No. overall: No. in season; Title; Storyboard directed by; Written by; Original release date; Prod. code; U.S. viewers (millions)
1: 1; "Built to Build"; Josh Greer; Travis Braun; June 14, 2023; 101; N/A
"Pup DE-struction": David M. Rodriguez
Built to Build: On Phinny's first day on the Pupstruction crew, the crew has to build a bridge across a river so children can go to school. Phinny doubts himself at first, but he is reminded by a Ferris Wheel made out of woofles that he made earlier that morning. That gives him an idea to move the old Ferris Wheel in Petsburg to the area where the bridge should've gone instead of building a bridge. The idea is so successful that Phinny is appointed the captain of Pupstruction the next day. Pup DE-struction: Mayor Gilmore asks the Pupstruction crew to build a skateboarding park for the children. When the crew goes over to the construction site that Lloyd sent them to, they see that a giant boulder is in the way. Roxy volunteers to destroy it. However, all her attempts to destroy the boulder fail. After none of the other crew members can move the boulder, Roxy realizes that Phinny was right when he told her earlier that demolition isn't always the answer to a problem with construction. The crew then decides to turn the boulder into part of the skateboarding park.
2: 2; "Hush Puppies"; David M. Rodriguez; Niki Lytton; June 14, 2023; 102; N/A
"Beach Day Build-Off": Josh Greer; Robyn Brown
Hush Puppies: Pupstruction needs to build a new house for the Wagner family after Mr. and Mrs. Wagner have quadruplets. When they try to do construction where the Wagners' house used to be, the Wagners' next door neighbor, a chinchilla rapper named Chilla Chill, tells the crew to build quietly as he is trying to get some sleep before his concert later that evening. The Pupstruction crew tries to build without any loud noises, to no avail. When Harry brings pawnut (peanut) butter sandwiches to the crew, he suggests they build the house far away from the construction site; however, this fails too, but then Phinny, inspired by the pillow fort the Wagners made, decides to build a pillow fort around Chilla Chill's house so that he won't hear their noises. After they finish their house, Chilla Chill used the noises of construction as inspiration to write a new song and lets Pupstruction be in his show. Beach Day Build-Off: Pupstruction is at the beach, and Phinny is building sandcastles. Meanwhile, Bobby Boots looks at them. He decided to have a sandcastle building contest with Pupstruction, with Mayor Gilmore as the judge. Pupstruction's castle ends up looking better than Lickety-Split's castle, so Bobby decides to sabotage Pupstruction by using a device that makes waves to make a wave that destroys Pupstruction's castle. Thinking that he will instantly win because Pupstruction wouldn't have a castle to show Mayor Gilmore, he forgets to turn off the wave making device, making another wave that threatens to destroy his own castle. Pupstruction builds a splash shield for them, and both teams are declared winners much to the surprise of Bobby.
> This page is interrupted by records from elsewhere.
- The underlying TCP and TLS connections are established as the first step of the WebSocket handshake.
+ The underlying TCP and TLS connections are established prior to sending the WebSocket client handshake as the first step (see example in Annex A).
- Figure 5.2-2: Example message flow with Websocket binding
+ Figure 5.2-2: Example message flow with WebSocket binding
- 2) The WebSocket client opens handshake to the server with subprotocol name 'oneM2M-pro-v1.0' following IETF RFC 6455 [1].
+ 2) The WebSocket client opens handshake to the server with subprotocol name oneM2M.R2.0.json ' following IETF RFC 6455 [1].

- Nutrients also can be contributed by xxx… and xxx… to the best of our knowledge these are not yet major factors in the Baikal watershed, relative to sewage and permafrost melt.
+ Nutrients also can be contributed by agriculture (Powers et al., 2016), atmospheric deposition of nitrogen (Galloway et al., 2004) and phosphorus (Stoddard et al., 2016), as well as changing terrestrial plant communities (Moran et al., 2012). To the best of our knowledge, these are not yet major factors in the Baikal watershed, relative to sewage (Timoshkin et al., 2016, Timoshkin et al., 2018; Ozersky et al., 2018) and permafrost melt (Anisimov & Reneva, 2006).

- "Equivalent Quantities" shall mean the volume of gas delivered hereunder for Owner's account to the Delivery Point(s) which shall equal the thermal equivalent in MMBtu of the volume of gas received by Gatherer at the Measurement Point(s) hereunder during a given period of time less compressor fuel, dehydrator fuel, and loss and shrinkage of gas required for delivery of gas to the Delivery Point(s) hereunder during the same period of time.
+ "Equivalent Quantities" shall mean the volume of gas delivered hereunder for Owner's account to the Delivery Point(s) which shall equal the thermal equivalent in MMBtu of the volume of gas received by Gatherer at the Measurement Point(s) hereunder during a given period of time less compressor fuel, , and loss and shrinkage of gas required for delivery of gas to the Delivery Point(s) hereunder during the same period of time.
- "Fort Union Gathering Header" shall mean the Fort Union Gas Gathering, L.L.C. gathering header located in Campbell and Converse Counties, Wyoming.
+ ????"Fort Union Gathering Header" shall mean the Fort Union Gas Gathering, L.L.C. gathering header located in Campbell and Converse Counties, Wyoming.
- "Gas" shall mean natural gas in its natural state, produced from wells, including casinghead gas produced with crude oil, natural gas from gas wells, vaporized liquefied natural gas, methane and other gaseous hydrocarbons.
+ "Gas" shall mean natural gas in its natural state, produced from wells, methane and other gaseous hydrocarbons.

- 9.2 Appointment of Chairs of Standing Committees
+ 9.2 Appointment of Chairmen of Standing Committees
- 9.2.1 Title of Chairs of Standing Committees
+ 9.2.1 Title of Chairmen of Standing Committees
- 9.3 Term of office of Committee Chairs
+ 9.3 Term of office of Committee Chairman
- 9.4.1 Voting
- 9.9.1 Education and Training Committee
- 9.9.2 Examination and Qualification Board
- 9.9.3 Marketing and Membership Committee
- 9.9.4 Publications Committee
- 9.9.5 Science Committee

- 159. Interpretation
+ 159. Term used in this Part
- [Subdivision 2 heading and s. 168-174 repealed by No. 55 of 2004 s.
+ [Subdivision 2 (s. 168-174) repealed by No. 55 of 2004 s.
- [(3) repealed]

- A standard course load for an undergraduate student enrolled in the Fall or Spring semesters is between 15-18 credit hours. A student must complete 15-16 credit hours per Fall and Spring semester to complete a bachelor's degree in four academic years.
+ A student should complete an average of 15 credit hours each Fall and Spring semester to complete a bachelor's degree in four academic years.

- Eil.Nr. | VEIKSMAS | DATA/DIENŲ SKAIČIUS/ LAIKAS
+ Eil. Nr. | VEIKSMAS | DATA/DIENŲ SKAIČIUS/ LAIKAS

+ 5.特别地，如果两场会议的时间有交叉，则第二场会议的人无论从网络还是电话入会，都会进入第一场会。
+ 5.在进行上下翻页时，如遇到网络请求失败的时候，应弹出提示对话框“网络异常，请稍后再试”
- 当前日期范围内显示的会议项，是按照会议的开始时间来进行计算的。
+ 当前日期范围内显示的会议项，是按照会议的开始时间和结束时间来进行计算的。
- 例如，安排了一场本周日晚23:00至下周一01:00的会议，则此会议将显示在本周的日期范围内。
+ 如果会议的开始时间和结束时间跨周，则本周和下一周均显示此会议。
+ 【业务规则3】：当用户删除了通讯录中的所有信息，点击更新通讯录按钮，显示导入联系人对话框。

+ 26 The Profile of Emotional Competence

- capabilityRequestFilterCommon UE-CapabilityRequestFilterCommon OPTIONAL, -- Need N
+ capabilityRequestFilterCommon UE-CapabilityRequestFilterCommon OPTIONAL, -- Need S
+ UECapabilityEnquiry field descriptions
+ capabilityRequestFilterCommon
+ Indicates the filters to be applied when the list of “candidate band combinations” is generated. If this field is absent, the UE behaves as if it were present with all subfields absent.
3: 3; "Bailey's Birthday Coaster"; Josh Greer; James Eason-Garcia; June 15, 2023; 103; N/A
"Doggone Tired": David M. Rodriguez; Daka Hermon
Bailey's Birthday Coaster: It's Bailey's birthday and Phinny wants to build her a gift. Getting inspired by the fact that Bailey loves riding on his back, Phinny decides to build Bailey a roller coaster. He shows the coaster to her, but seeing Bailey dissatisfied, he tries to improve it, but Bailey's satisfaction does not change. After a while, Phinny makes the roller coaster in such a way that Bailey is too young to ride it. After Bailey takes another ride on Phinny's back, he realizes that all she wanted was to ride on his back. Pupstruction then moves their roller coaster to the pier of Petsburg. Doggone Tired: While Pupstruction is having dinner with Harry, Sofia Boneitelli, the most famous chef in Petsburg, visits Pup HQ, and tells Pupstruction that she accidentally invited everyone to the grand opening of her new restaurant, Bone Appetito, even though it hasn't been built yet. Boneitelli lets Tank hold onto her recipe book, which Tank stays up all night reading so he can decide what he wants to order from the restaurant. Since he didn't get any sleep, he is really tired, and because he doesn't think that it's a big problem, this leads him to cause problems for the Pupstruction crew. Tank eventually ends up ruining the recipe book by dropping it into wet cement. Luckily, he remembers the recipes in the book really well, and he is able to help save the restaurant.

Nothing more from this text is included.